On Mar. 10, 2017, MADlib completed its fourth release as an Apache Software Foundation incubator project.

New features include: single source shortest path for graph analytics, all new encoding categorical variables, K-nearest neighbors.

You are invited to download the 1.10 release and review the release notes.

 

MADlib User Survey Results

In October 2016, we ran a survey asking MADlib users about a wide range of topics pertaining to this open source project, including desired new features. Thank you to all who responded.

You are welcome to view the survey results and make any comments or suggestions on the user mailing list.

 

MADlib 1.9.1 Release (GA)

On Sept. 19, 2016, MADlib completed its third release as an Apache Software Foundation incubator project.

New features include: 1-class SVM for novelty detection, class weights for SVM, prediction metrics, sessionization, pivoting, overlapping patterns in the path function, and support for PostgreSQL 9.5 and 9.6.

You are invited to download the 1.9.1 release and review the release notes.

 

MADlib 1.9 Release (GA)

On April 6, 2016, MADlib completed its second release as an Apache Software Foundation incubator project: general availability of MADlib 1.9.

New features include: path functions, support vector machines including non-linear kernels, matrix operations (phase 2), covariance matrix, proportion of variance for PCA, stemmer function, and support for Apache HAWQ 2.0 (incubating).

You are invited to  download the 1.9 release and review the release notes.

 

MADlib 1.9 alpha Release

On March 11, 2016, MADlib completed its first release as an Apache Software Foundation incubator project.

The purpose of the release was to clear all potential IP issues in the code base and make it legally ready to be adopted by the community. In addition, we want to share the new features that have been developed, in order to give the community a good sense of the upcoming 1.9 release.

You are invited to  download the 1.9 alpha release and review the release notes.

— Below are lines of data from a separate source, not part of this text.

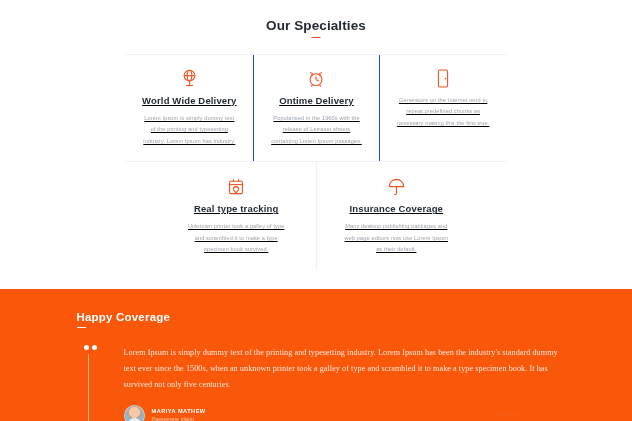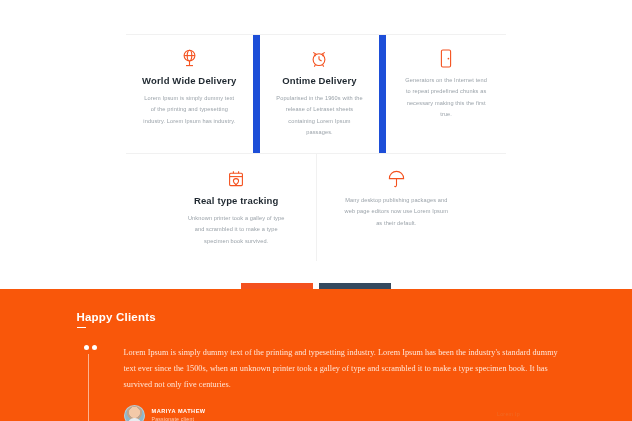--- a/index.html
+++ b/index.html
@@ -189,6 +189,10 @@
 
 <section class="specialties">
 
+  <h2 class="sec-title">
+    <span>Our Specialties</span>
+    <span class="rule"></span>
+  </h2>
 
   <div class="grid">
 

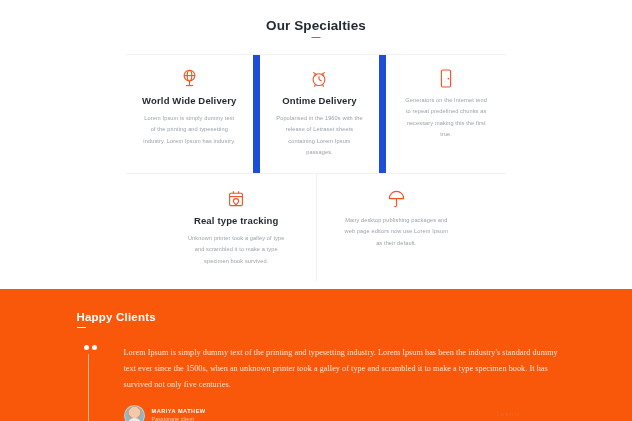--- a/index.html
+++ b/index.html
@@ -40,6 +40,7 @@
   .cell {
     padding: 13px 12px 14px 12px;
     text-align: center;
+    text-decoration: underline;
   }
   .row.r1 .cell { width: 33.3333%; }
   .row.r1 .cell + .cell { border-left: 7px solid #1d4ed8; }

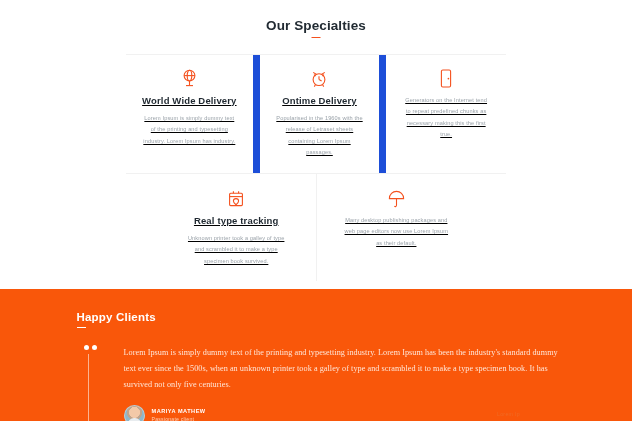--- a/index.html
+++ b/index.html
@@ -43,7 +43,7 @@
     text-decoration: underline;
   }
   .row.r1 .cell { width: 33.3333%; }
-  .row.r1 .cell + .cell { border-left: 7px solid #1d4ed8; }
+  .row.r1 .cell + .cell { border-left: 1px solid #1d4ed8; }
   .row.r2 { justify-content: center; }
   .row.r2 .cell { width: 42%; padding-top: 14px; }
   .row.r2 .cell + .cell { border-left: 1px solid #f1f1f1; }

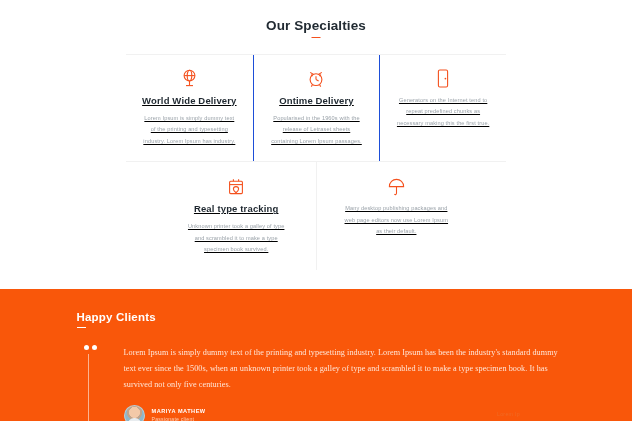--- a/index.html
+++ b/index.html
@@ -266,6 +266,7 @@
             <path d="M8.5 15 C8.5 16.6 7.2 17 6.4 16.2"></path>
           </svg>
         </div>
+        <div class="c-title">Insurance Coverage</div>
         <div class="c-text">Many desktop publishing packages and web page editors now use Lorem Ipsum as their default.</div>
       </div>
 

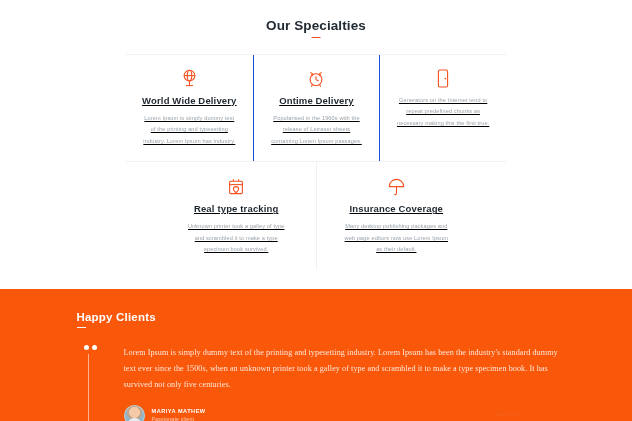--- a/index.html
+++ b/index.html
@@ -282,7 +282,7 @@
 <section class="clients">
   <div class="clients-inner">
     <h2 class="cl-title">
-      <span>Happy Clients</span>
+      <span>Happy Coverage</span>
       <span class="rule"></span>
     </h2>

This is a source code only release.

The MADlib 1.9 release will be coming out shortly, based closely on the 1.9 alpha with a few "last mile" updates and additions.

 

MADlib Moves to ASF

On Sept. 15, 2015, MADlib became an Apache Software Foundation incubator project.

Together with Apache HAWQ (incubating), the MADlib open source project has transitioned its development and governance models to be in accordance with  ”The Apache Way.”

Apache Software Foundation is a widely recognized place for like-minded developers to collaborate on software in open and productive ways. MADlib community views it as the ideal venue to continue developing MADlib technology in innovative directions.  Please refer to the ASF incubator proposal for more details.

We invite anyone to come collaborate on the codebase.  Both software contributions and non-code contributions (documentation, events, community management, etc.) are valued.

We enthusiastically look forward to working together with all future contributors to MADlib in order to advance the state-of-the-art of scale-out data science tools.